FA 365 , 1749-1788  

Pièces concernant le grenier à blé. En 1589 (1er février), la ville obtint de Philippe II des lettres patentes portant permission d'ériger un grenier à blé pourvu qu'elle s'engagea à dresser et à entretenir ce grenier, à payer l'eminage au fermier, et à en appliquer le produit aux besoins de la ville. En 1593 (12 juin), elle obtint d'autres lettres patentes lui permettant de faire administrer ce grenier comme il lui conviendrait, et elle traita avec le Sieur Virey pour l'érection et l'approvisionnement de ce grenier. La ville eut ensuite la prétention d'obliger les boulangers à venir se fournir à son grenier, où elle leur vendait le blé beaucoup plus cher qu'au cours d'alors. Sur réclamations de ceux-ci, la Cour interdit au Magistrat de faire de tels règlements à l'avenir et cependant maintint celui-ci pendant un certain temps (1622). De son côté, le procureur général fit opposition aux achats de blé que faisait la ville, mais il ne fut pas écouté (1592). Le grenier était administré par des fermiers choisis par la ville. Il paraît que ce grenier périclita pendant quelques temps, car en 1623, il y eut un arrêt de la Cour portant réorganisation du grenier conformément aux lettres patentes de 1589. La ville voulut aussi tacher de soustraire au paiement de l'éminage, mais la Chambre des Comptes s'y opposa (1623).

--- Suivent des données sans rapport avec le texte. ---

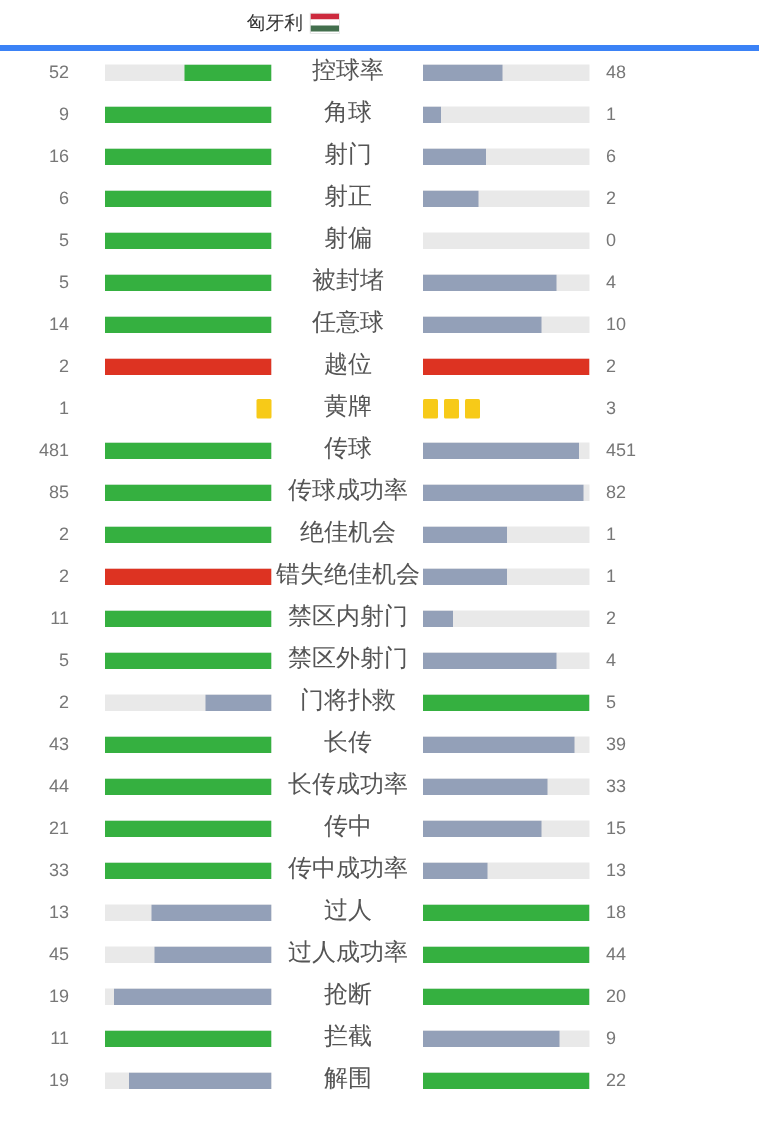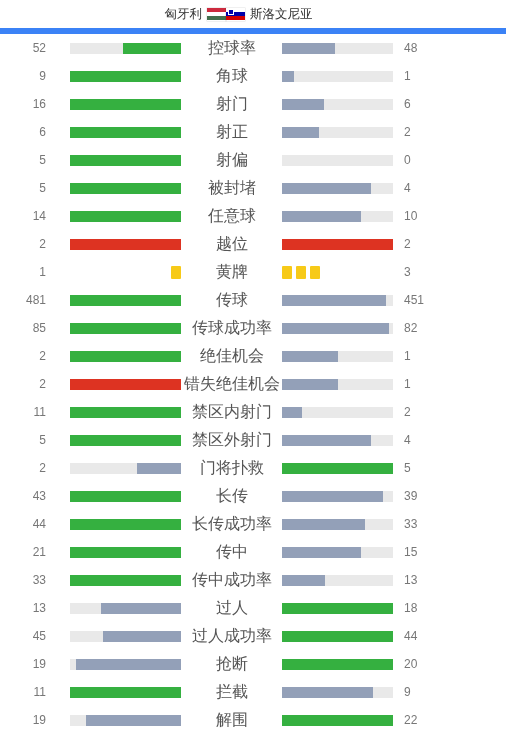--- a/index.html
+++ b/index.html
@@ -20,22 +20,23 @@
     left: 0;
     top: 0;
     width: 506px;
   }
 
   
   .header {
     height: 34px;
     display: flex;
     align-items: center;
-    border-bottom: 6px solid #3b82f6;
+    border-bottom: 4px solid #3b82f6;
     box-sizing: border-box;
+    gap: 30px;
   }
   .team-block {
     display: flex;
     align-items: center;
     font-size: 12.5px;
     color: #333333;
     white-space: nowrap;
   }
   .team-home {
     width: 226px;
@@ -159,29 +160,20 @@
 
   <div class="header">
     <div class="team-block team-home">
       <span class="team-name">匈牙利</span>
       <span class="flag flag-hu">
           <i></i>
           <i></i>
           <i></i>
         </span>
     </div>
-    <div class="team-block team-away">
-      <span class="flag flag-si">
-          <i></i>
-          <i></i>
-          <i></i>
-          <span class="crest"></span>
-        </span>
-      <span class="team-name">斯洛文尼亚</span>
-    </div>
   </div>
 
   <div id="rows">
       <div class="row">
         <div class="val val-left">52</div>
         <div class="barcell barcell-left">
           <div class="track">
             <div class="fill" style="width: 52%; background: rgb(53, 176, 64);"></div>
           </div>
         </div>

Les principales pièces : les 2 lettres patentes de Philippe II, les requêtes de la Ville de Dole concernant l'obtention de ces patentes, les avis de la Chambre des Comptes, les arrangements pris pour l'érection du grenier et les achats faits pour son approvisionnement, l'arrêt de 1623 (en parchemin), copie des lettres patentes de 1582 (14 mars) qui octroyent un grenier à ceux de Salins, enfin l'acquisition faite par la ville en 1592 de la maison de Sieur Léonard de St Mauris, seigneur de Montbarrey pour servir de grenier à blé, avec les patentes obtenues pour l'amortissement du fief de cette maison, et les difficultés mues avec le Sieur de Champagney qui exerça le retrait lignager, et obligea la ville à se départir de son acquisition, etc.

FA 203 , 1581-1646  

Transumpt écrit sur 3 feuilles de parchemin cousues l'une au bout de l'autre et contenant 239 lignes, de tous les titres et privilèges concédés à la ville de Dole par les souverains et tels qu'ils sont transcrits sur le livre qui forme la cote 3. L'effet de cet acte est de conférer l'authenticité aux copies contenues en ce livre et à celles qui en sont extraites et ce conformément aux lettres patentes de la cote précédente qui ordonnent le rétablissement de tous les anciens titres de la ville.